[Exercise details]
The entries are to be given back verbatim; no picture is to be copied.

[Data for review]
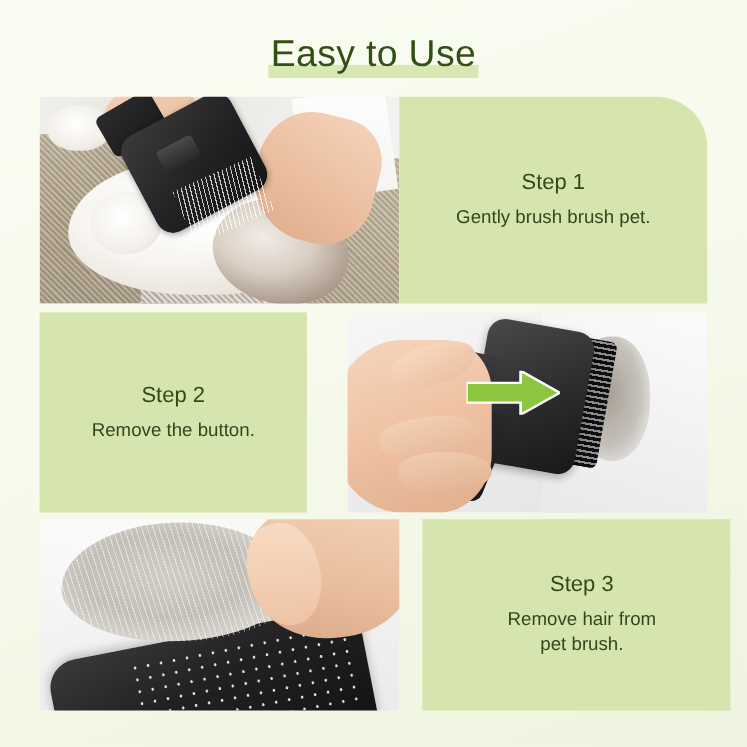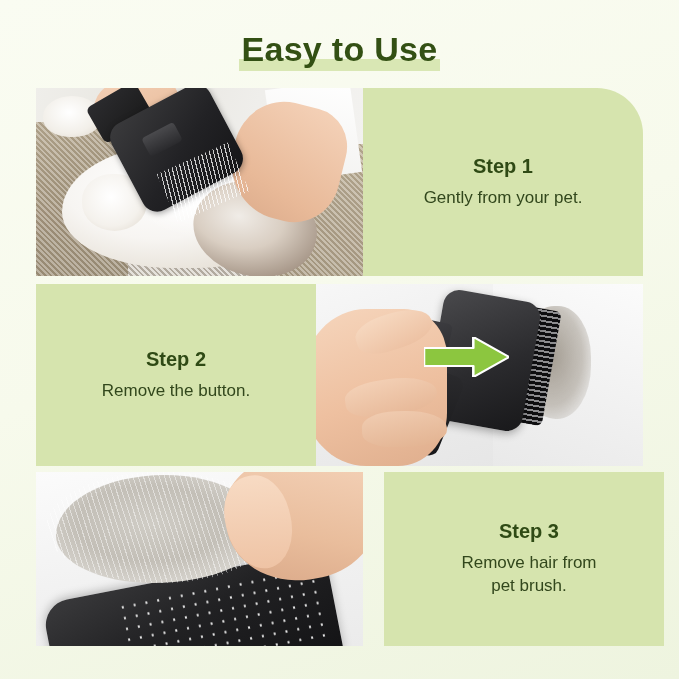--- a/index.html
+++ b/index.html
@@ -28,21 +28,21 @@
     left: 0;
     top: 26px;
     width: 679px;
     height: 52px;
     text-align: center;
   }
   .title {
     position: relative;
     display: inline-block;
     font-size: 34px;
-    font-weight: bold;
+    font-weight: normal;
     color: #335014;
     letter-spacing: 0.3px;
     line-height: 46px;
     padding: 0 6px;
   }
   .title-highlight {
     position: absolute;
     left: 4px;
     right: 4px;
     bottom: 1px;
@@ -66,38 +66,38 @@
     flex-direction: column;
     align-items: center;
     justify-content: center;
   }
   .panel-inner {
     text-align: center;
     padding: 0 16px;
   }
   .step-title {
     font-size: 20px;
-    font-weight: bold;
+    font-weight: normal;
     color: #2f4a15;
     margin: 0 0 10px 0;
     line-height: 1.1;
   }
   .step-desc {
     font-size: 17px;
     color: #32471c;
     margin: 0;
     line-height: 1.35;
     white-space: pre-line;
   }
 
   
   #cell-photo-1 { left: 36px;  top: 88px;  width: 327px; height: 188px; }
   #cell-step-1  { left: 363px; top: 88px;  width: 280px; height: 188px;
                   border-top-right-radius: 46px; }
-  #cell-step-2  { left: 36px;  top: 284px; width: 280px; height: 182px; }
+  #cell-step-2  { left: 36px;  top: 284px; width: 243px; height: 182px; }
   #cell-photo-2 { left: 316px; top: 284px; width: 327px; height: 182px; }
   #cell-photo-3 { left: 36px;  top: 472px; width: 327px; height: 174px; }
   #cell-step-3  { left: 384px; top: 472px; width: 280px; height: 174px; }
 
   #cell-step-3 .panel-inner { padding-left: 26px; }
   #cell-step-3 .step-desc { text-align: center; }
 
   
   .photo { position: relative; width: 100%; height: 100%; }
   .ph1 {
@@ -337,21 +337,21 @@
       <div class="brush-handle"></div>
       <div class="brush-head"></div>
       <div class="brush-knob"></div>
       <div class="bristles"></div>
     </div>
   </div>
 
   <div class="cell panel" id="cell-step-1">
     <div class="panel-inner">
       <p class="step-title">Step 1</p>
-      <p class="step-desc">Gently from your pet.</p>
+      <p class="step-desc">Gently brush brush pet.</p>
     </div>
   </div>
 
   <div class="cell panel" id="cell-step-2">
     <div class="panel-inner">
       <p class="step-title">Step 2</p>
       <p class="step-desc">Remove the button.</p>
     </div>
   </div>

[Answer below]
--- a/index.html
+++ b/index.html
@@ -28,21 +28,21 @@
     left: 0;
     top: 26px;
     width: 679px;
     height: 52px;
     text-align: center;
   }
   .title {
     position: relative;
     display: inline-block;
     font-size: 34px;
-    font-weight: bold;
+    font-weight: normal;
     color: #335014;
     letter-spacing: 0.3px;
     line-height: 46px;
     padding: 0 6px;
   }
   .title-highlight {
     position: absolute;
     left: 4px;
     right: 4px;
     bottom: 1px;
@@ -66,38 +66,38 @@
     flex-direction: column;
     align-items: center;
     justify-content: center;
   }
   .panel-inner {
     text-align: center;
     padding: 0 16px;
   }
   .step-title {
     font-size: 20px;
-    font-weight: bold;
+    font-weight: normal;
     color: #2f4a15;
     margin: 0 0 10px 0;
     line-height: 1.1;
   }
   .step-desc {
     font-size: 17px;
     color: #32471c;
     margin: 0;
     line-height: 1.35;
     white-space: pre-line;
   }
 
   
   #cell-photo-1 { left: 36px;  top: 88px;  width: 327px; height: 188px; }
   #cell-step-1  { left: 363px; top: 88px;  width: 280px; height: 188px;
                   border-top-right-radius: 46px; }
-  #cell-step-2  { left: 36px;  top: 284px; width: 280px; height: 182px; }
+  #cell-step-2  { left: 36px;  top: 284px; width: 243px; height: 182px; }
   #cell-photo-2 { left: 316px; top: 284px; width: 327px; height: 182px; }
   #cell-photo-3 { left: 36px;  top: 472px; width: 327px; height: 174px; }
   #cell-step-3  { left: 384px; top: 472px; width: 280px; height: 174px; }
 
   #cell-step-3 .panel-inner { padding-left: 26px; }
   #cell-step-3 .step-desc { text-align: center; }
 
   
   .photo { position: relative; width: 100%; height: 100%; }
   .ph1 {
@@ -337,21 +337,21 @@
       <div class="brush-handle"></div>
       <div class="brush-head"></div>
       <div class="brush-knob"></div>
       <div class="bristles"></div>
     </div>
   </div>
 
   <div class="cell panel" id="cell-step-1">
     <div class="panel-inner">
       <p class="step-title">Step 1</p>
-      <p class="step-desc">Gently from your pet.</p>
+      <p class="step-desc">Gently brush brush pet.</p>
     </div>
   </div>
 
   <div class="cell panel" id="cell-step-2">
     <div class="panel-inner">
       <p class="step-title">Step 2</p>
       <p class="step-desc">Remove the button.</p>
     </div>
   </div>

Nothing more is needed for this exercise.